Overview
We are seeking an experienced and hands-on Databricks Specialist to join our partner’s team. In this role, you will be responsible for auditing current workloads and engineering robust, efficient data-processing pipelines.
Key Responsibilities
- Audit existing Databricks workspaces, notebooks, and jobs to ensure performance, security, and cost-efficiency.
- Design and build modular batch and streaming sub-pipelines that land, cleanse, enrich, and publish data as physical tables across all medallion layers.
- Implement robust exception handling, alerting, and automated rollback/retry mechanisms.
- Create comprehensive documentation, reusable code samples, and lead knowledge transfer sessions for data engineers and analysts.

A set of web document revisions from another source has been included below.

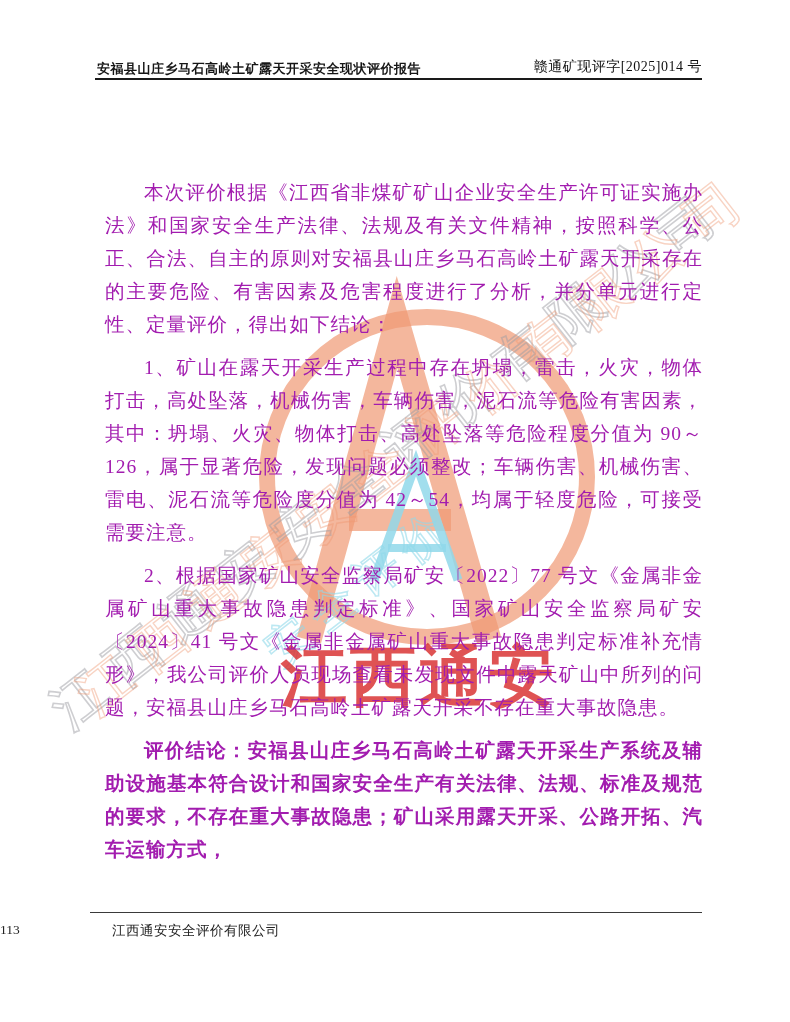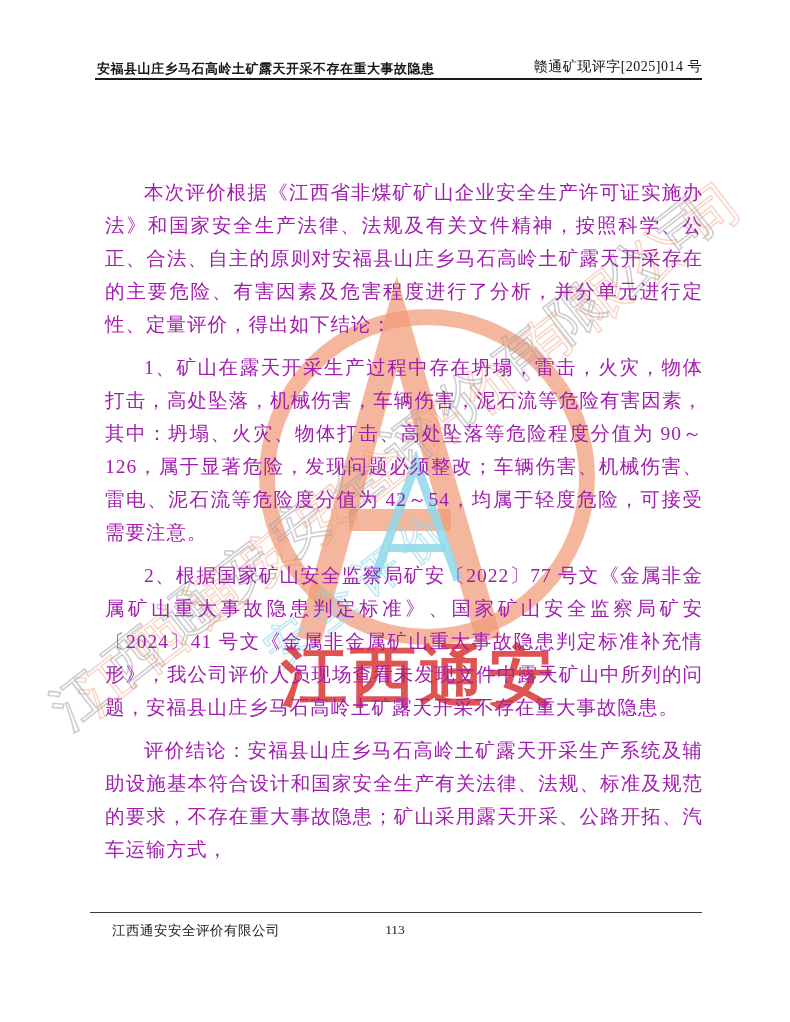"安福县山庄乡马石高岭土矿露天开采不存在重大事故隐患" div.hdr-left { text: 不存在重大事故隐患 -> 安全现状评价报告 }
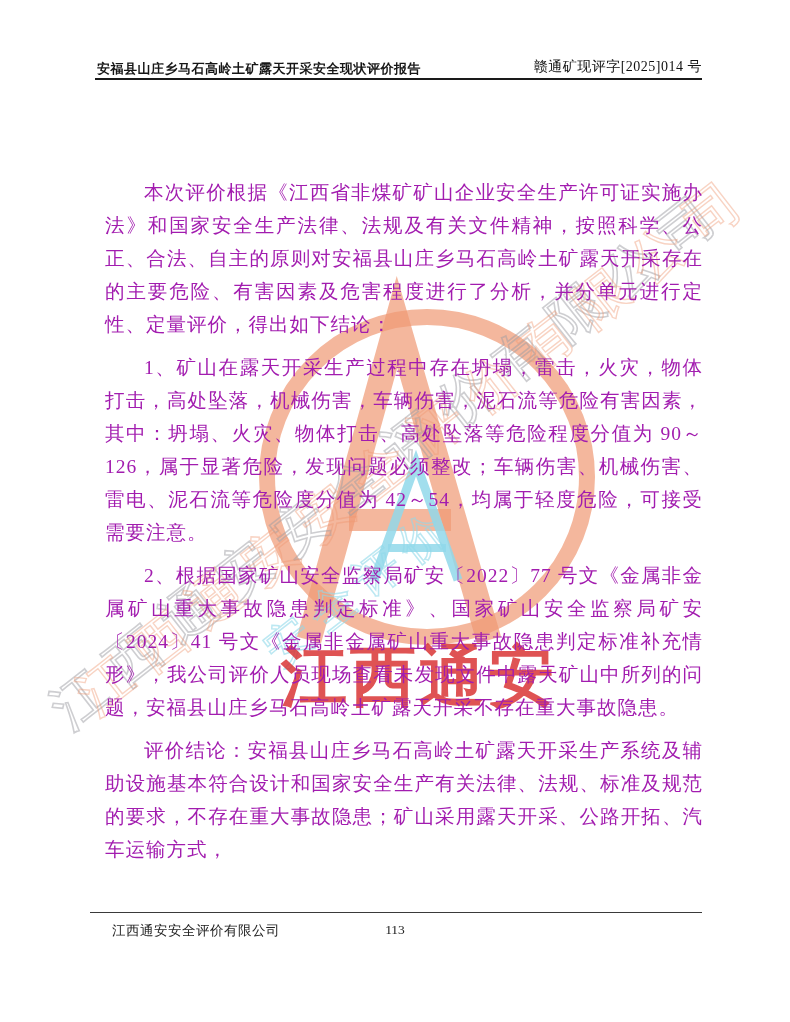"评价结论：安福县山庄乡马石高岭土矿露天开采生产系统及辅助设施基本符合设计和国家安" .body-text p.bold { font-weight: 400 -> 700 }
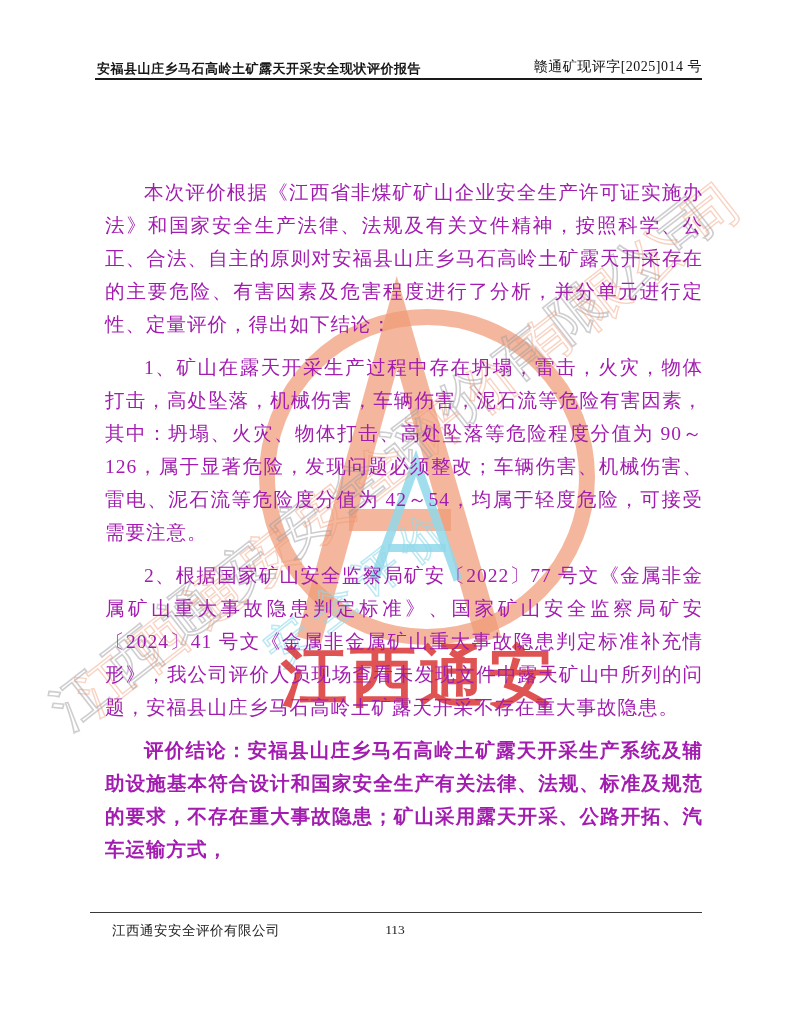"113" .ftr-page { text-align: center -> none }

Required Skills & Experience
- 5+ years of experience building production-grade ETL/ELT pipelines on Databricks (Spark 3.x, Delta Lake).
- In-depth knowledge of the medallion architecture, performance tuning (e.g., Optimize/Z-Ordering), and cost-effective cluster configurations.
- Proficiency in PySpark or Scala, along with advanced SQL skills — including job profiling and fine-tuning at the shuffle partition level.
- Demonstrated experience in building reliable pipelines with data quality checks, unit testing, and CI/CD (e.g., Databricks Repos, GitHub Actions, Azure DevOps).
Nice to Have
- Relevant certifications such as Databricks Data Engineer Professional or Databricks Champion Enablement (DBCE).